Do I need to do anything to get the video_copy CE server to use the available
L1 and L2 cache or is done automatically by the
DSP/BIOS? I know you can allocate the amount of cache (or general purpose
internal memory) to be used in the video_copy.cfg
file but do I need to anything else to get the DSP application to use it.
Thanks.
Regards,
Andy
----- Original Message ----
From: Steve Spano <[EMAIL PROTECTED]>
To: "Griffis, Brad" <[EMAIL PROTECTED]>; Andy Ngo <[EMAIL PROTECTED]>; "Azbell,
Brandon" <[EMAIL PROTECTED]>; [email protected]
Sent: Thursday, January 18, 2007 12:48:58 PM
Subject: RE: Can the ARM and DSP accessing the RAM simulatenously?
Hi Folks,
Maybe to help clarify this a bit from my point of view
1) You can only have one-bit of data from one point in memory on the
traces for the DDR at any time
2) As we know, DDR2 supports many kinds of burst width accesses
3) As Juan states, the software queues read/write requests
4) So, the davinci should be capable – at the hardware level – of
interleaving the burst accesses between the ARM and the DSP side (like every 8
or 16 cycles for example)
Steve Spano
FLE
-----Original Message-----
From: [EMAIL PROTECTED] [mailto:[EMAIL PROTECTED] On Behalf Of Griffis, Brad
Sent: Thursday, January 18, 2007 3:13 PM
To: Andy Ngo; Azbell, Brandon; [email protected]

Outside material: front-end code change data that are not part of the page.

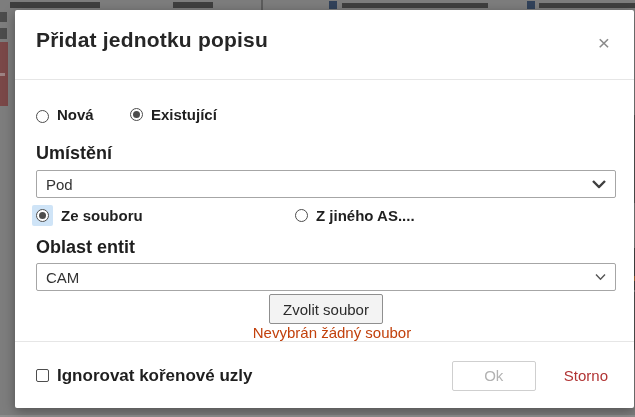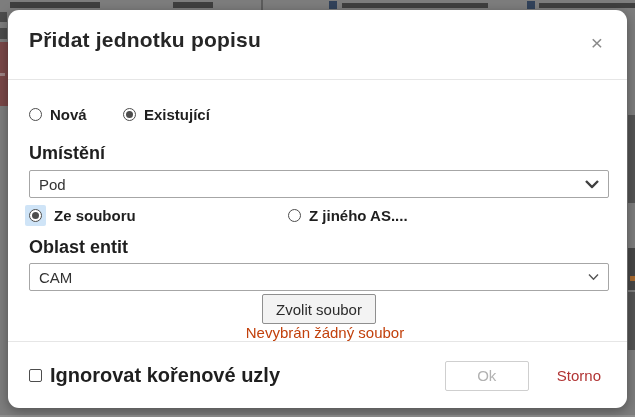"Přidat jednotku popisu" .modal { border-radius: 11px -> 2px; left: 8px -> 15px }
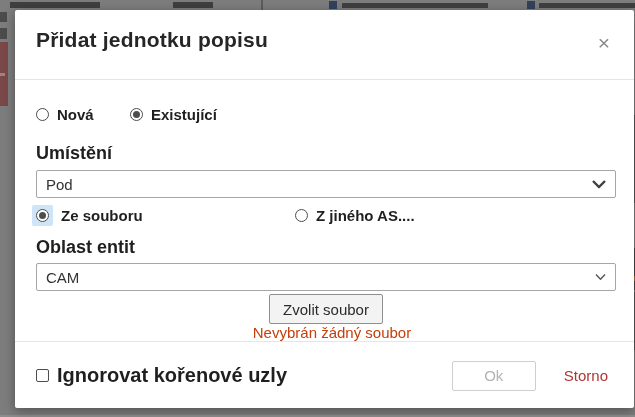"Nová" .w-mode { align-items: none -> flex-end }
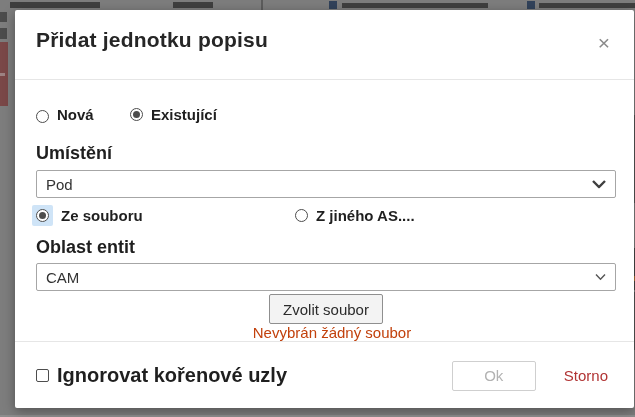"Ignorovat kořenové uzly" .checkbox-item .clabel { font-size: 20px -> 17px }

Subject: RE: Can the ARM and DSP accessing the RAM simulatenously?
Juan is discussing this from a Linux threads perspective, not the actual
interface. As Brandon mentioned, there is only one bus and it is impossible
for two sets of data to be on the pins simultaneously.
From: Andy Ngo [mailto:[EMAIL PROTECTED]
Sent: Thursday, January 18, 2007 1:50 PM
To: Griffis, Brad; Azbell, Brandon;
[email protected]
Subject: Re: Can the ARM and DSP accessing the RAM simulatenously?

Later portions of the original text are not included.